Nikalas Marani manages approximately 5 hectares of vineyards spread across five distinct microzones — Kardenakhi, Tsarapi, Akhoebi, Zeda Akhoebi, and Motskobili. This multi-village approach is unusual for a small family estate, but it reflects the Mghvdliashvili family's deep understanding of terroir and their commitment to expressing the full diversity of the Kardenakhi area. Each site lies at elevations between 350 and 450 metres above sea level, with its own soil composition, sun exposure, and microclimate. The Kardenakhi vineyards are on the classic loamy and alluvial soils that have made the village famous. The Tsarapi vineyards offer slightly different exposure and drainage. The Akhoebi and Zeda Akhoebi sites provide elevation and coolness that preserve acidity. The Motskobili vineyards add yet another dimension of terroir expression. Together, they create a palette of possibilities that allows Zurab to craft wines of extraordinary complexity and site-specific character.
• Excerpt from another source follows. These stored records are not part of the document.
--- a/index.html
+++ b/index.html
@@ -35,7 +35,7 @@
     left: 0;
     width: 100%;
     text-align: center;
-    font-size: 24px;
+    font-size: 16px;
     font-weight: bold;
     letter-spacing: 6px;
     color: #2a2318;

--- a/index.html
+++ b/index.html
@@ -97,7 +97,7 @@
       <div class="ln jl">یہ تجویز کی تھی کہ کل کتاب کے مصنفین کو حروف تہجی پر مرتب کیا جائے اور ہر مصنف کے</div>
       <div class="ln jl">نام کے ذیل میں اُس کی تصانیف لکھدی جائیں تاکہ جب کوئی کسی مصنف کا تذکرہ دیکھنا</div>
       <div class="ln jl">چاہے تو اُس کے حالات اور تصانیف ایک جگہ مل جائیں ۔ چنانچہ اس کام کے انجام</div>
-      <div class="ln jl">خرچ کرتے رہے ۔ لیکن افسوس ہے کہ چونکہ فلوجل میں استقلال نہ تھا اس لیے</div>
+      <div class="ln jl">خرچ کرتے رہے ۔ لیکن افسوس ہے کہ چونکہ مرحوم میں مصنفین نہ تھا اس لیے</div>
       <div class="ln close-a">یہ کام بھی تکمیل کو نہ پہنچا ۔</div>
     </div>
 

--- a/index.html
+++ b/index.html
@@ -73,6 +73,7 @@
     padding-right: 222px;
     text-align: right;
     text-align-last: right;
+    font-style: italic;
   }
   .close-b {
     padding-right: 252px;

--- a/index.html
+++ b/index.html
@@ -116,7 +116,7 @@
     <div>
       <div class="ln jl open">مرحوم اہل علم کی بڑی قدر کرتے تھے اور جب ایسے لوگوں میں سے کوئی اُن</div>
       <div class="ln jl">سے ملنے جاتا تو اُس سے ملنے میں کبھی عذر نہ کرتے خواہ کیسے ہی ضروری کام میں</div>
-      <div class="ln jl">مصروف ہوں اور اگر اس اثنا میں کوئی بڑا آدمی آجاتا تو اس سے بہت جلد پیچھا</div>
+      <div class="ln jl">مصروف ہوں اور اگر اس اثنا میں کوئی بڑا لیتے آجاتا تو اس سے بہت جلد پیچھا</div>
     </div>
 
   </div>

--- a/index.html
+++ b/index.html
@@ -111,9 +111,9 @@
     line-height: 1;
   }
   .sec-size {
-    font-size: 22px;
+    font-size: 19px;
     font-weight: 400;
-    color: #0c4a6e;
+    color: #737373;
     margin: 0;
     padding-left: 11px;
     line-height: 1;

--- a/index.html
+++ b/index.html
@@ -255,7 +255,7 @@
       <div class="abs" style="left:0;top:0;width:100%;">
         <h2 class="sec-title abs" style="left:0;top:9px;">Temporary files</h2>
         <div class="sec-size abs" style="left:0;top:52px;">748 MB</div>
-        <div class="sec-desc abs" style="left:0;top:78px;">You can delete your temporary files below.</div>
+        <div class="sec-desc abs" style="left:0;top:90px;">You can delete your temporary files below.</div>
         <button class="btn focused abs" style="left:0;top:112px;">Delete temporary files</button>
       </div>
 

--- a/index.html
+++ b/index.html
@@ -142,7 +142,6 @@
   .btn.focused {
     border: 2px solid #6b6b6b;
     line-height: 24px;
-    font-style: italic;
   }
The farming at Nikalas Marani is rigorously organic — a commitment that has deepened over the nearly 100 years of the estate's existence and that reflects both environmental responsibility and practical wisdom. No synthetic fertilisers, no pesticides, no herbicides, no systemic chemicals. The viticultural approach emphasises canopy balance, controlled yields, and hand harvesting to preserve fruit integrity. Average yields are maintained around 6–7 tonnes per hectare — a deliberate restriction that optimises concentration and phenolic maturity rather than volume. The soils are a mix of loamy earth and alluvial deposits from the Alazani River, with good drainage and moderate fertility that forces vines to struggle and concentrate their flavours. The climate is continental, with hot, dry summers that provide perfect conditions for grape ripening, and cold winters that kill pests and reset the vine's annual cycle.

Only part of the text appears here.